That seemed to be the message of a conference call today, in which NASA officials talked about the planning efforts for a possible US$700-million Mars mission for launch in 2018 — the consolation prize for scientists still sore from the beating that came with the president’s 2013 budget and the news that it would cancel ExoMars (pictured), a suite of joint missions in 2016 and 2018 with the European Space Agency.
John Grunsfeld, head of the science mission directorate, says that the 2018 mission and any thereafter would have to find common ground with NASA’s human-exploration office and space-technology division. “What we’re really trying to do is identify architectural pathways,” he says. “This is the kick-off.”
Actually, NASA had already announced the planning group two months ago. Orlando Figueroa, the former deputy director for space and technology at Goddard Space Flight Center in Greenbelt, Maryland, is heading up the group, which by August is expected to deliver a set of Mars exploration pathways, as well as key science requirements for the 2018 mission. NASA will solicit input as to what key measurements should be made at a workshop in June at the Lunar and Planetary Institute in Houston, Texas.
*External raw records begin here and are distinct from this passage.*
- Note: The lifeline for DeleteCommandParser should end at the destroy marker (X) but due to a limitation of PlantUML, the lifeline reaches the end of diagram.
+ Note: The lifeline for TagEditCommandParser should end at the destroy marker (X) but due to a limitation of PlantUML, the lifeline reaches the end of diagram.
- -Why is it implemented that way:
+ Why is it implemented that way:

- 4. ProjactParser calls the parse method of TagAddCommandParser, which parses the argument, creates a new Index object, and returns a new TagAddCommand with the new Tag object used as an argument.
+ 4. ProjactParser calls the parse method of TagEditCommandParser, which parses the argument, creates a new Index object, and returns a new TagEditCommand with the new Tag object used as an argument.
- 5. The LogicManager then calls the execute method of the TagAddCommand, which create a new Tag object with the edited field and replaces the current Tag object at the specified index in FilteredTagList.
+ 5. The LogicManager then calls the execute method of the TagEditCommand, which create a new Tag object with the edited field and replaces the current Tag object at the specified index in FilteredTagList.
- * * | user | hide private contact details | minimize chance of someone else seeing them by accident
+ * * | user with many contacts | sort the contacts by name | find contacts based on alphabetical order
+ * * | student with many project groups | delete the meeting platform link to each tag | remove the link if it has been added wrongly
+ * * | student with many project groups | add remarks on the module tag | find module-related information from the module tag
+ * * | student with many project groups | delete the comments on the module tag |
Meanwhile, the microbes on Mars just keep on livin’! That’s the astounding — and, some say, specious — claim of scientists who are reinterpreting 36-year-old life-detection data from NASA’s Viking missions. That’s at least one reason to keep exploring Mars: you’ve got to give planetary scientists new data to play with. Otherwise the data from old missions keep rising up, like zombies, long after they’ve been put to rest.